Dear family and friends,

Today is an important day for me. It marks the 16th year since Josh and I were married in the Salt Lake Temple. It also marks 6 years since we had our first viral post, which brought many of you into our lives.

I know that there are a lot of people out there—people very close to me, and people kind of close to me, and even people I have never met—that are worried about me. I’m writing this letter to you.

‘Tis I. Lolly. Here to answer some questions.

First of all, I wanted to say thank you for your love and concern. It really does mean a lot to me. I know there are a lot of people out there who are wondering what is going on with the Weed Family. We have certainly been quiet around here (though we plan on changing that—we will be posting more often now that we’ve taken a much needed reprieve while we sorted through some of the personal details of our new circumstances.)

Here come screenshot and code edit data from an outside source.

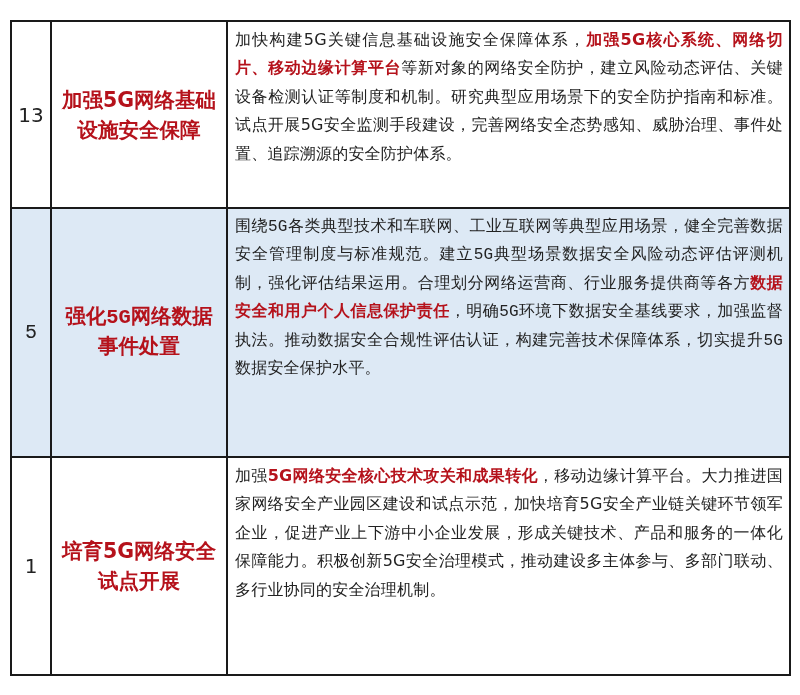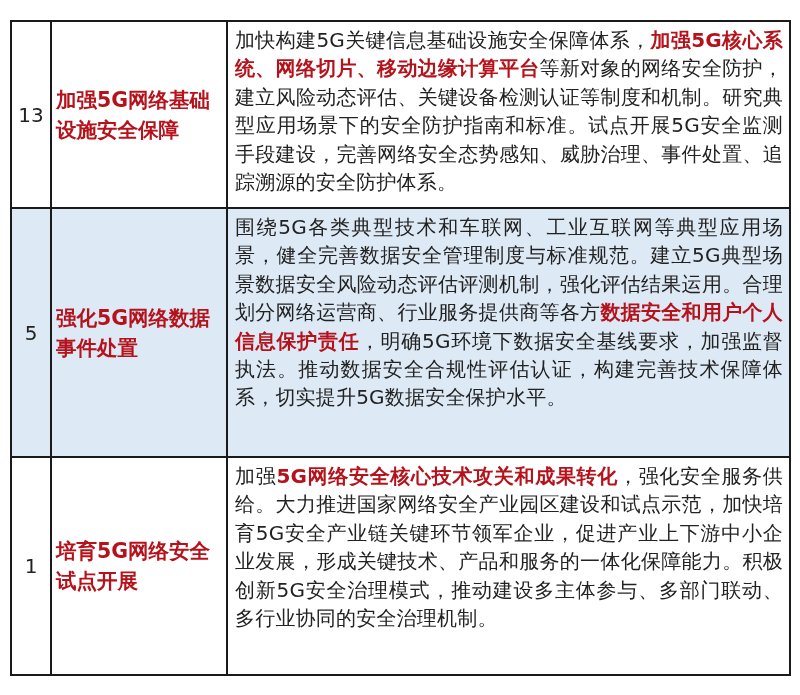"加快构建5G关键信息基础设施安全保障体系，加强5G核心系统、网络切片、移动边缘计" .body { font-size: 20px -> 16px }
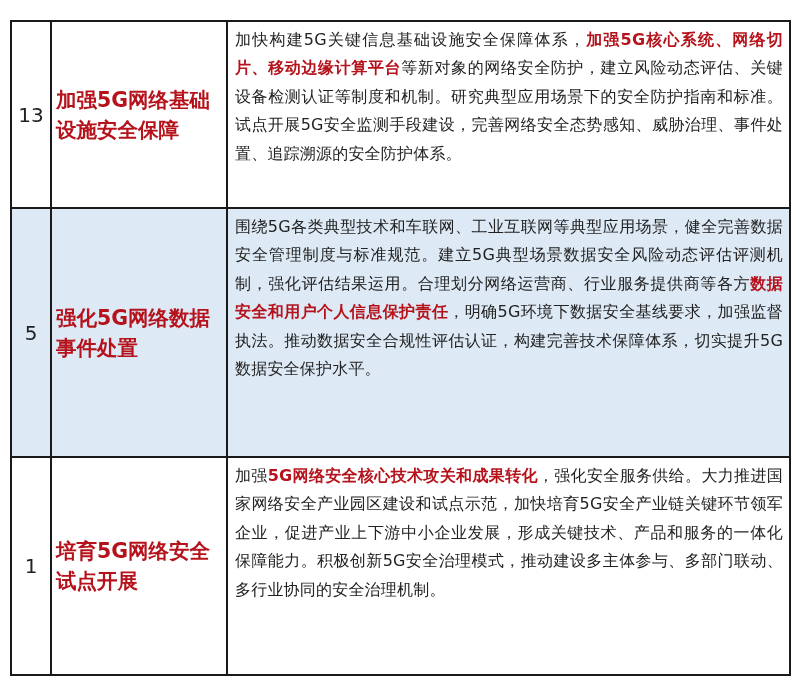"加强5G网络基础" .title { text-align: none -> center }
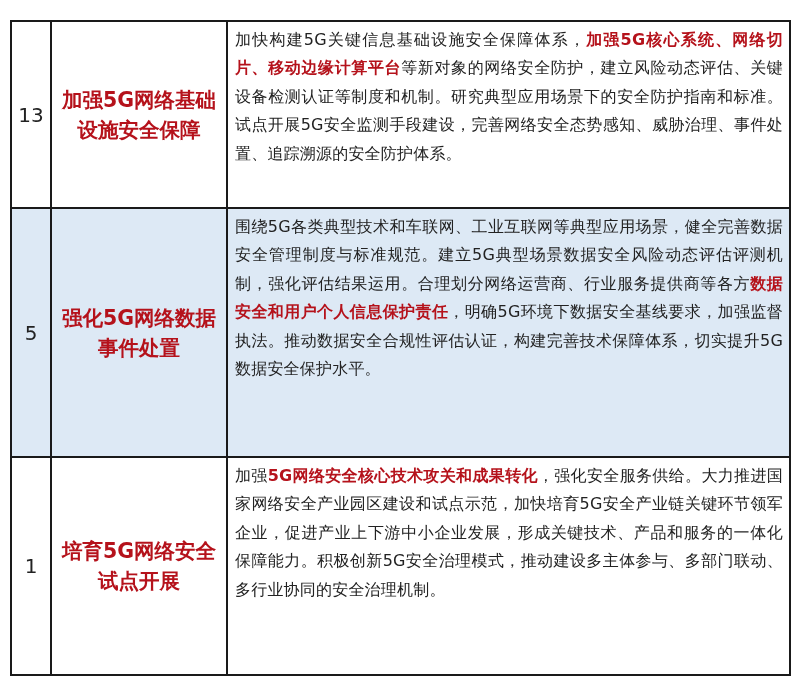"围绕5G各类典型技术和车联网、工业互联网等典型应用场景，健全完善数据安全管理制度" tr.alt td { font-family: none -> Liberation Mono, monospace }
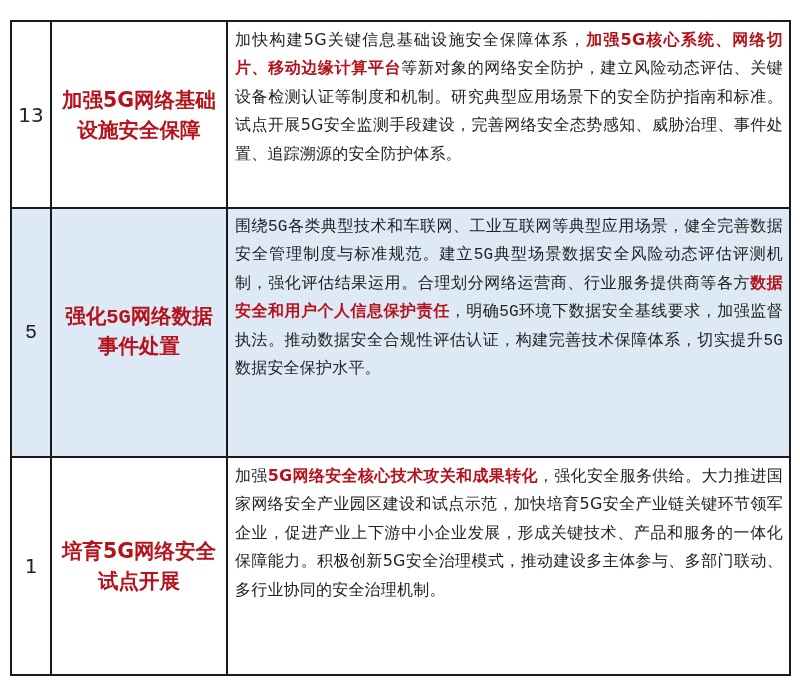"，强化安全服务供给。大力推进国家网络安全产业园区建设和试点示范，加快培育5G安全" span { text: 强化安全服务供给 -> 移动边缘计算平台 }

If you’re someone who watches Josh’s Instagram stories, you’ll probably have seen that I pop up every once in a while as if nothing ever changed, as if we didn’t announce in January that we are getting a divorce. You might have noticed me at family home evenings, or our morning breakfasts with the girls, or occasionally dancing around and having fun. I can imagine this is confusing without context.

Lately, I get a lot of people coming up to me with apprehensive looks saying, “So…how are you doing?” Often, I think what they actually want to say is, “What are you guys doing anyway? Have you gotten divorced yet? What is going on with your living arrangement? Are you crazy?”

I’d like to take a little time today to answer some of these questions:

What are you guys doing anyway?

We’re living our life as a family.

Have you gotten divorced yet?

The paperwork has been filed and accepted. Washington state has a 90-day “cooling period,” so even though our paperwork has been filed for months, it won’t be final until the 4th of July. Yes, our divorce will be final on Independence Day. We feel it is both funny and kind of fitting.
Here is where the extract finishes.